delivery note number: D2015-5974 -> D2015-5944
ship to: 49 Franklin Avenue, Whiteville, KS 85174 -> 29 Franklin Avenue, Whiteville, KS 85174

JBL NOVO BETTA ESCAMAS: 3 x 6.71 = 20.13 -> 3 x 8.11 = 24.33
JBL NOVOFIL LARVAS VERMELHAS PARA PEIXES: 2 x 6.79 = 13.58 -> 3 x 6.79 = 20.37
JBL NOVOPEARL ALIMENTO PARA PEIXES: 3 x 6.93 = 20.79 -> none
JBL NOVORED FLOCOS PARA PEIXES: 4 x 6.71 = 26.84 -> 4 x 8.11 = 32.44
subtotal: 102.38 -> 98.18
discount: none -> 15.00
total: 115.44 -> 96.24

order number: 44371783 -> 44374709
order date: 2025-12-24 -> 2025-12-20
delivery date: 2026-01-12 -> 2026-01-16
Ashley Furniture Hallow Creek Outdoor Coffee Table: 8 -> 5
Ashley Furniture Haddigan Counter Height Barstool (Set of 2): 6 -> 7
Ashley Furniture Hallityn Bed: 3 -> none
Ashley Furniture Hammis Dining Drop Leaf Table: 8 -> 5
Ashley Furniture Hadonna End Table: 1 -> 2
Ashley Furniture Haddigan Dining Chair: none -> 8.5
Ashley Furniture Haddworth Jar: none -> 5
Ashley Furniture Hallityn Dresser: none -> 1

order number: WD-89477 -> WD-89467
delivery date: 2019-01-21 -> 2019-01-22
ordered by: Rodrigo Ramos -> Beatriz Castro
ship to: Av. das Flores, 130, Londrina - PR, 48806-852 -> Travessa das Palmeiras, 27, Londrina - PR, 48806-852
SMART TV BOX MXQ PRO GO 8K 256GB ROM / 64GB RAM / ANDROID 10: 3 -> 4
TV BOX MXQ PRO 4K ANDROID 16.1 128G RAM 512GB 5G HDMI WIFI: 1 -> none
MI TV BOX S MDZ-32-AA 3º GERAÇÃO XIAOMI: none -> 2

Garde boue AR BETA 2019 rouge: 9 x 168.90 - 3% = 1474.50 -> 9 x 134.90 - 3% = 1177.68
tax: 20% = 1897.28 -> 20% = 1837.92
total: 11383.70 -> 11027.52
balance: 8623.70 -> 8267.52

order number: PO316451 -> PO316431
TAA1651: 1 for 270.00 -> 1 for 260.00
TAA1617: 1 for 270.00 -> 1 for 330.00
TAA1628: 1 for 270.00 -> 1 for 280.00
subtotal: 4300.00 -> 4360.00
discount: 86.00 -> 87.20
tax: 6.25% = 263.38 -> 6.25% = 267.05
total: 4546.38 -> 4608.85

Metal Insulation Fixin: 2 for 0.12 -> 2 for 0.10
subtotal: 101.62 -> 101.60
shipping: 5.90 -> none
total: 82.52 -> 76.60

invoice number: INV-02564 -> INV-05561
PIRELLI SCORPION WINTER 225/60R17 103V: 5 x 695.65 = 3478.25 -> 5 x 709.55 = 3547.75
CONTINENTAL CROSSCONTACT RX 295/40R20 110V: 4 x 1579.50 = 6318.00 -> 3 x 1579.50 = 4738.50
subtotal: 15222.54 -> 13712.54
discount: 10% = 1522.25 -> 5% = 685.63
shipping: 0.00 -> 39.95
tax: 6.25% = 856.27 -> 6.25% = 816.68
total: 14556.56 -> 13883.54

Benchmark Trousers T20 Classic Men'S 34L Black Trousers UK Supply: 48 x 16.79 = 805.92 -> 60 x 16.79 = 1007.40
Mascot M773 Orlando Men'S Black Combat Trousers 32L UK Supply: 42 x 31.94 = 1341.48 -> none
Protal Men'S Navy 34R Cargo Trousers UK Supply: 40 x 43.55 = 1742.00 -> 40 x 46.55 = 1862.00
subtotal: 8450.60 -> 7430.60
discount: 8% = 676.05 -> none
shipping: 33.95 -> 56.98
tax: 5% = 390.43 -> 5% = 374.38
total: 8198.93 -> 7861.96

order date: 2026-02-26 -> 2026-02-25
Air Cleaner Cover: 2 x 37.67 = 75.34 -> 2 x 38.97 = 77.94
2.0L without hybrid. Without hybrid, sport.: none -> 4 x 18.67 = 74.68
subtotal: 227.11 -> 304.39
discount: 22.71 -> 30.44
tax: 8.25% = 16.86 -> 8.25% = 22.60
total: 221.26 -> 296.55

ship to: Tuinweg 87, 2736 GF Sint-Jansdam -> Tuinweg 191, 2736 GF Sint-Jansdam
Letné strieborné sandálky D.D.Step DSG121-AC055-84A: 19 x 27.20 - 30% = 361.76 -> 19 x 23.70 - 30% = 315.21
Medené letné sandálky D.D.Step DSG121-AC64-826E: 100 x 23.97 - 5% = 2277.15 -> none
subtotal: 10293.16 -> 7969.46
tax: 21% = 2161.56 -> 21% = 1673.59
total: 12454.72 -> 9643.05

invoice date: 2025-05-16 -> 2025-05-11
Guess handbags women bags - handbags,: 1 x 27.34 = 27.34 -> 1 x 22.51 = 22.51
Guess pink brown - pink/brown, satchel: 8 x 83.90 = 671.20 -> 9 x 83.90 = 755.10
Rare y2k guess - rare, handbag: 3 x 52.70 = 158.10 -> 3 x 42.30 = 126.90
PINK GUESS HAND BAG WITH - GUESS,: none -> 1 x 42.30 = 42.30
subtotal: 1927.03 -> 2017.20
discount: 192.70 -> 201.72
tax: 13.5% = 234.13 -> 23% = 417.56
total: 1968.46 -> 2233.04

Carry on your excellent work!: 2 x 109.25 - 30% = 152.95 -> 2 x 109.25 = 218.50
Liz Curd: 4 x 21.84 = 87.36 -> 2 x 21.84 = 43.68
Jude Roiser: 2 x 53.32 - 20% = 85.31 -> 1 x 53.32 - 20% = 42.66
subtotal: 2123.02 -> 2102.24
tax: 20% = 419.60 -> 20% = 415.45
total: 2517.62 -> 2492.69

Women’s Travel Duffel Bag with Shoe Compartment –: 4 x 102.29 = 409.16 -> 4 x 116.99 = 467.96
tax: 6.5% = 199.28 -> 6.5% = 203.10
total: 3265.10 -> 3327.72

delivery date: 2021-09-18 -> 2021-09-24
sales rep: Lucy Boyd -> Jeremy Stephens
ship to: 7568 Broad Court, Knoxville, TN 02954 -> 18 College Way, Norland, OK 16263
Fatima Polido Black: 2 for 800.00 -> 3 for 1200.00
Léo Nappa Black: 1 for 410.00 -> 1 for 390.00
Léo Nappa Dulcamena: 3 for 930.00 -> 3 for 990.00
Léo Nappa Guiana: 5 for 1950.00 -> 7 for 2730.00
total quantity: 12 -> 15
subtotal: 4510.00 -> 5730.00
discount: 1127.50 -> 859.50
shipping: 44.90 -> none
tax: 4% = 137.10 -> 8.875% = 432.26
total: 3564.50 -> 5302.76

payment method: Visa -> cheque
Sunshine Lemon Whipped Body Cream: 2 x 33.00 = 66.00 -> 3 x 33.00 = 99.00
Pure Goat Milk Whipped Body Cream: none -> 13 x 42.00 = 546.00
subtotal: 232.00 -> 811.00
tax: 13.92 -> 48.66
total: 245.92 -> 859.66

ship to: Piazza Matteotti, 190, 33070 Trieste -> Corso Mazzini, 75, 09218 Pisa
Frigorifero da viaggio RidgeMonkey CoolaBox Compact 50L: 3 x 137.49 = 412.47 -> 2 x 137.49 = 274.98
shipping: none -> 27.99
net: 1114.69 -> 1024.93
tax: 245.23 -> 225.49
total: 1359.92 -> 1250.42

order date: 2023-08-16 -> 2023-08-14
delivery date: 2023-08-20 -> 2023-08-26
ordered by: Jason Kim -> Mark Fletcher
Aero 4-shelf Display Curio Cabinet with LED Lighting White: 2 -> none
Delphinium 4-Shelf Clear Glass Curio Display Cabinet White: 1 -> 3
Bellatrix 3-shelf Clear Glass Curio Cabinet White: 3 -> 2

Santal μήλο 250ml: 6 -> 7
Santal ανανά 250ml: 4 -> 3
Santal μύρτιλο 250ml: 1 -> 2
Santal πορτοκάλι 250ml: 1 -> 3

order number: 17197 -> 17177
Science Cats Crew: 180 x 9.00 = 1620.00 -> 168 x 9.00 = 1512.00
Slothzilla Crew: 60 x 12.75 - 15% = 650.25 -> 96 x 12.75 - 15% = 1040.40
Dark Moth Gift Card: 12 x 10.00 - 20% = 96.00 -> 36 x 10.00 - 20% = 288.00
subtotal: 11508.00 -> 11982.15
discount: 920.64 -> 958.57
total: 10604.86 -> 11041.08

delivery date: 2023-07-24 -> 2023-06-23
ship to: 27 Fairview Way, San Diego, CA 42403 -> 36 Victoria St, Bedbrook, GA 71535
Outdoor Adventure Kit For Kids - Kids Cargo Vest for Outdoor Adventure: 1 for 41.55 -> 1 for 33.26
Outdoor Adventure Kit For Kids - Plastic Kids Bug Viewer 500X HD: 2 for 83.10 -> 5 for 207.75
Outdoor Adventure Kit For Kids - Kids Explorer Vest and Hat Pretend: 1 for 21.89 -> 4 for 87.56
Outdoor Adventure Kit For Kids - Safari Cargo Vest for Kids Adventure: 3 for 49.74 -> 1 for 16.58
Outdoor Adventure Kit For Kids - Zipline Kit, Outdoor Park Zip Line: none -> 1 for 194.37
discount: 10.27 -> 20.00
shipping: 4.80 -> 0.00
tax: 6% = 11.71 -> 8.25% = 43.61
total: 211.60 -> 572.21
◇ ◇ ◇ ◇
# Work instruction:
The required output is each line of the entries that contains the word "Display".

# The completed task:
Aero 4-shelf Display Curio Cabinet with LED Lighting White: 2 -> none
Delphinium 4-Shelf Clear Glass Curio Display Cabinet White: 1 -> 3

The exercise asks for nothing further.